Jane Russell, the curvaceous actress who starred in Gentlemen Prefer Blondes and The Outlaw, has passed away yesterday of respiratory failure at her home in Santa Maria, Calif. She was 89.
It was Russell’s voluptuous figure that attracted the attentions of Howard Hughes, who cast her in 1943’s The Outlaw as a woman who comes between Doc Holliday and Billy the Kid, played by Walter Huston and Jack Buetel. It was Russell’s first film. During production, Hughes decided that director Howard Hawks was not capturing Russell’s figure adequetely, so he turned his engineering skills to designing a special underwire bra to add more lift to her bosom. The Hollywood Production Code office was none to happy with the emphasis on Russell’s cleavage in the film and ordered a reluctant Hughes to cut about 40 feet, or about 30 seconds, from the film. Hughes would later orchestrate a public outcry against his own film as a means of publicity but it would backfire on him, getting the film pulled after one week of release and confining it to a shelf for three years. When it finally was re-released in 1946, it was a box office hit. Russell would later claim that she never wore the bra that Hughes designed and that he never noticed.
However, all the notoriety surrounding the picture kept Russell from landing a second film role until 1947’s Young Widow for RKO. But her career didn’t really take off until she was able to showoff her comic sensibilities when she starred opposite comic Bob Hope, who had once quipped “Culture is the ability to describe Jane Russell without moving your hands,” in the comedy Paleface (1948) and its sequel Son Of Paleface (1952). Her biggest hit was playing gal pal to Marilyn Monroe in the 1953 musical comedy Gentleman Prefer Blondes. Monroe worked for Hughes’ RKO Studios again for the 1954 movie The French Line. Released during the height of the first 3D craze, it was advertised with the tag line – “J. R. in 3D! Need we say more?”

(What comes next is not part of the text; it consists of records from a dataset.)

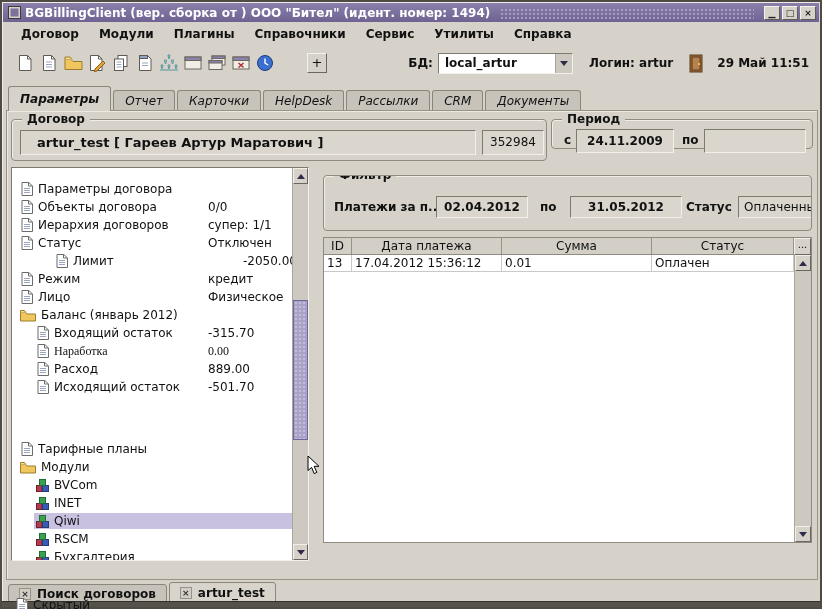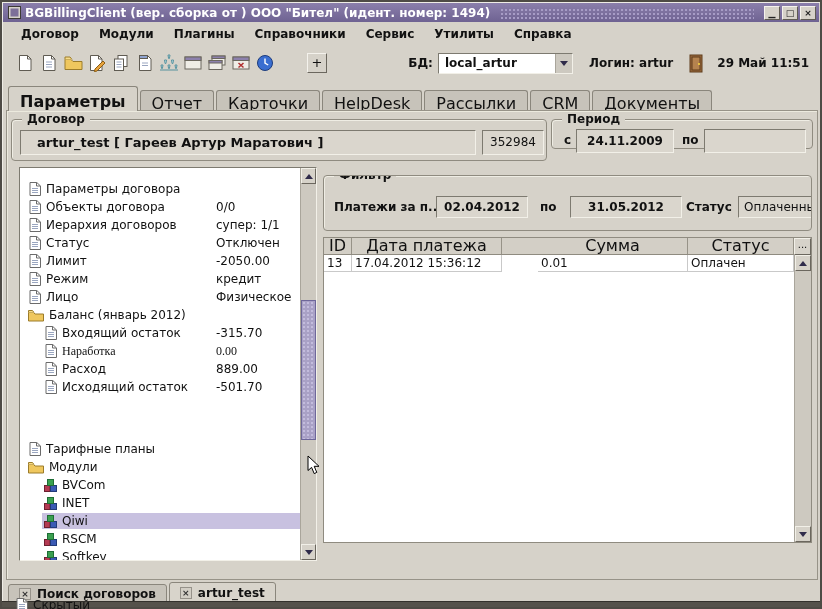--- a/index.html
+++ b/index.html
@@ -54,7 +54,7 @@
             display:flex; align-items:flex-end; }
   .tab { height:21px; padding:3px 11px 0; background:#c7c3ba;
          border:1px solid #8a867c; border-bottom:none; margin-right:2px;
-         font-size:16px; border-radius:3px 3px 0 0; white-space:nowrap; }
+         font-size:12px; border-radius:3px 3px 0 0; white-space:nowrap;font-style:italic; }
   .tab.selected { height:25px; padding-top:5px; background:#d6d2c9; font-weight:bold; position:relative; z-index:3; }
 
   

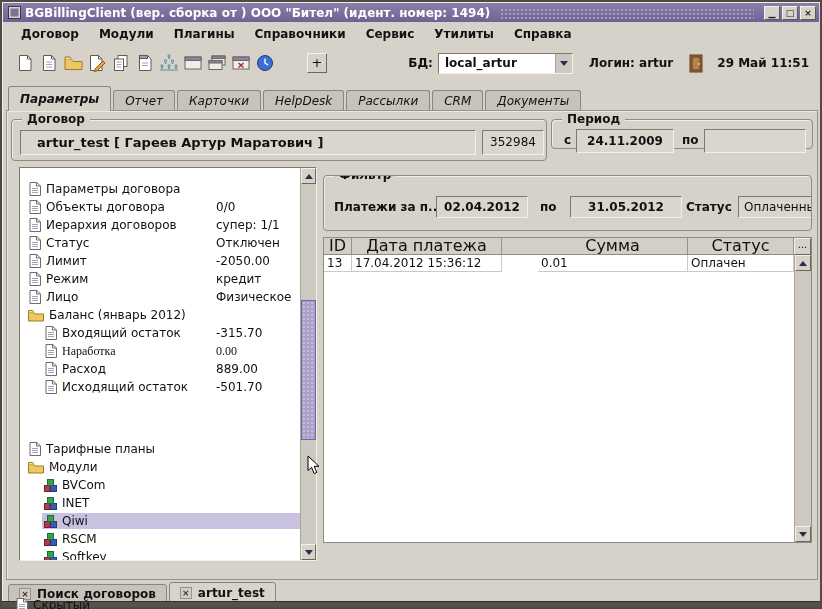--- a/index.html
+++ b/index.html
@@ -80,7 +80,7 @@
   .period-to   { left:152px; top:9px; width:102px; height:24px; }
 
   
-  .tree-panel { position:absolute; left:12px; top:56px; width:298px; height:394px;
+  .tree-panel { position:absolute; left:4px; top:56px; width:298px; height:394px;
                 background:#fff; border:1px solid; border-color:#7d7a70 #f2f0e8 #f2f0e8 #7d7a70;padding-left:14px; }
   .tree-list { position:absolute; left:0; top:0; right:16px; bottom:0; padding-top:12px; overflow:hidden; }
   .tree-row { height:18px; display:flex; align-items:center; position:relative; white-space:nowrap; }

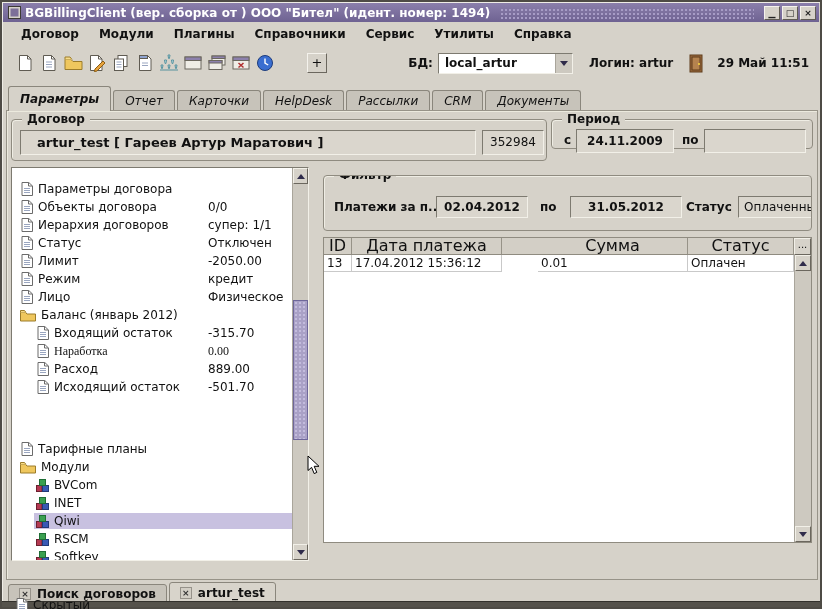--- a/index.html
+++ b/index.html
@@ -114,7 +114,7 @@
                 border:1px solid #8f8b80; background:#fff; }
   .table-header { position:absolute; left:0; top:0; right:17px; height:17px; display:flex;
                   background:#d3cfc6; border-bottom:1px solid #8f8b80; }
-  .th { border-right:1px solid #979388; font-size:16px; text-align:center; line-height:16px; overflow:hidden; }
+  .th { border-right:1px solid #979388; font-size:12px; text-align:center; line-height:16px; overflow:hidden; }
   .th:nth-child(1), .td:nth-child(1) { width:28px; }
   .th:nth-child(2), .td:nth-child(2) { width:150px; }
   .th:nth-child(3), .td:nth-child(3) { width:150px;margin-left:36px; }

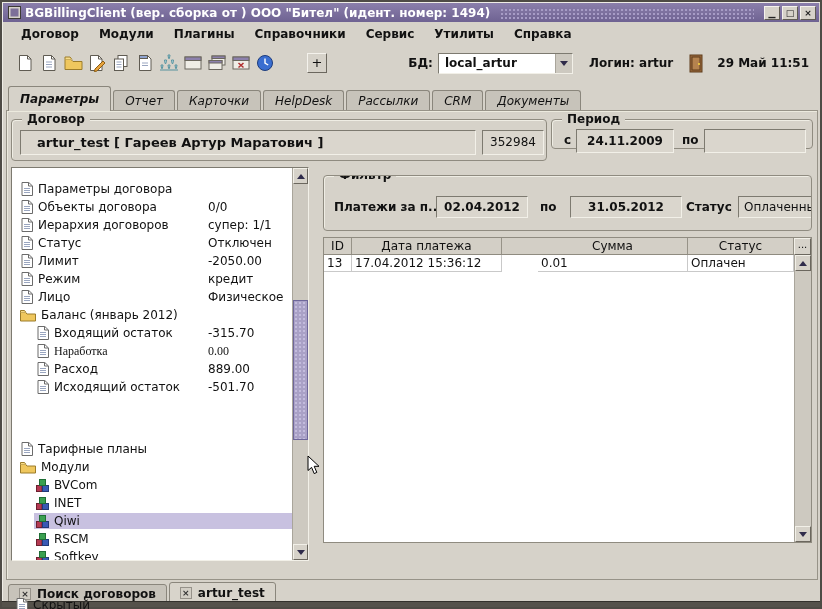--- a/index.html
+++ b/index.html
@@ -117,7 +117,7 @@
   .th { border-right:1px solid #979388; font-size:12px; text-align:center; line-height:16px; overflow:hidden; }
   .th:nth-child(1), .td:nth-child(1) { width:28px; }
   .th:nth-child(2), .td:nth-child(2) { width:150px; }
-  .th:nth-child(3), .td:nth-child(3) { width:150px;margin-left:36px; }
+  .th:nth-child(3), .td:nth-child(3) { width:150px; }
   .th:nth-child(4), .td:nth-child(4) { flex:1; }
   .corner-btn { position:absolute; top:0; right:0; width:17px; height:17px; background:#d6d2c9;
                 border:1px solid; border-color:#f2f0e8 #6b675e #6b675e #f2f0e8;

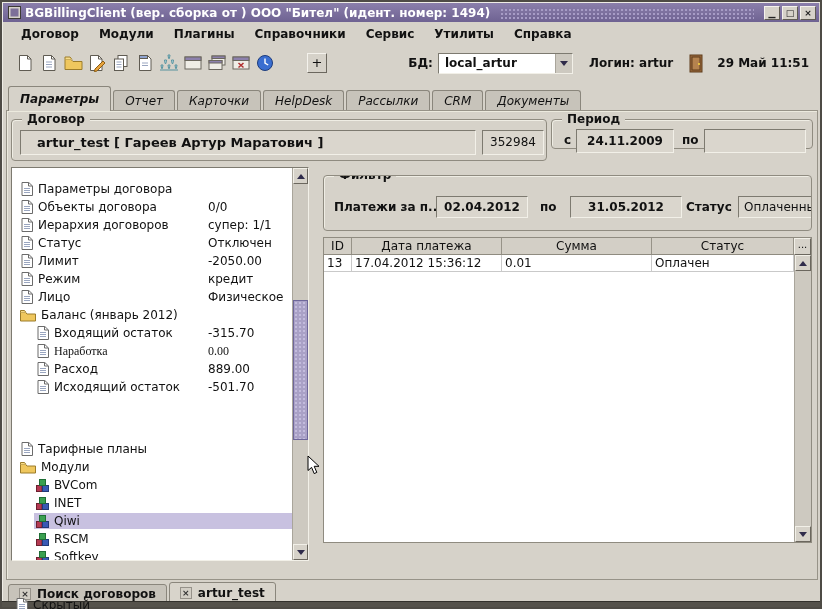--- a/index.html
+++ b/index.html
@@ -376,7 +376,7 @@
             </span>
             <span class="tree-value">Отключен</span>
           </div>
-          <div class="tree-row" style="padding-left: 6px;">
+          <div class="tree-row" style="padding-left: 6px; margin-left: 35px;">
             <span class="row-inner">
               <span class="icon tree-icon">
                 <svg width="13" height="14" viewBox="0 0 13 14">

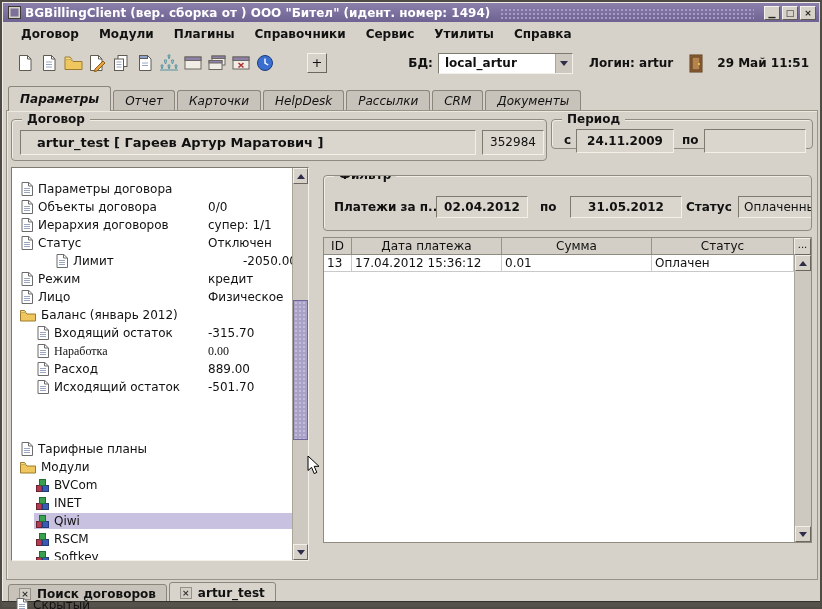--- a/index.html
+++ b/index.html
@@ -558,18 +558,6 @@
                   <rect x="3.5" y="0.5" width="6" height="6" fill="#3aa050" stroke="#1f6e36"></rect>
                 </svg>
               </span>
-              <span class="tree-label">Softkey</span>
-            </span>
-          </div>
-          <div class="tree-row" style="padding-left: 22px;">
-            <span class="row-inner">
-              <span class="icon tree-icon">
-                <svg width="13" height="13" viewBox="0 0 13 13">
-                  <rect x="0.5" y="6.5" width="5.5" height="6" fill="#b43a52" stroke="#6d2030"></rect>
-                  <rect x="6.5" y="6.5" width="6" height="6" fill="#3a5ab4" stroke="#223a78"></rect>
-                  <rect x="3.5" y="0.5" width="6" height="6" fill="#3aa050" stroke="#1f6e36"></rect>
-                </svg>
-              </span>
               <span class="tree-label">Бухгалтерия</span>
             </span>
           </div>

At the end of the 1950s, Russell left film to take a second stab at a musical career, but returned to moviemaking for 1964’s Fate Is The Hunter. She would only appear in four more films, the last being 1970’s Darker Than Amber.
Russell also was the first cast replacement for the legendary Elaine Stritch in the role of Joanne in the original broadway production of “Company’. according to reviews She managed to make the role her own.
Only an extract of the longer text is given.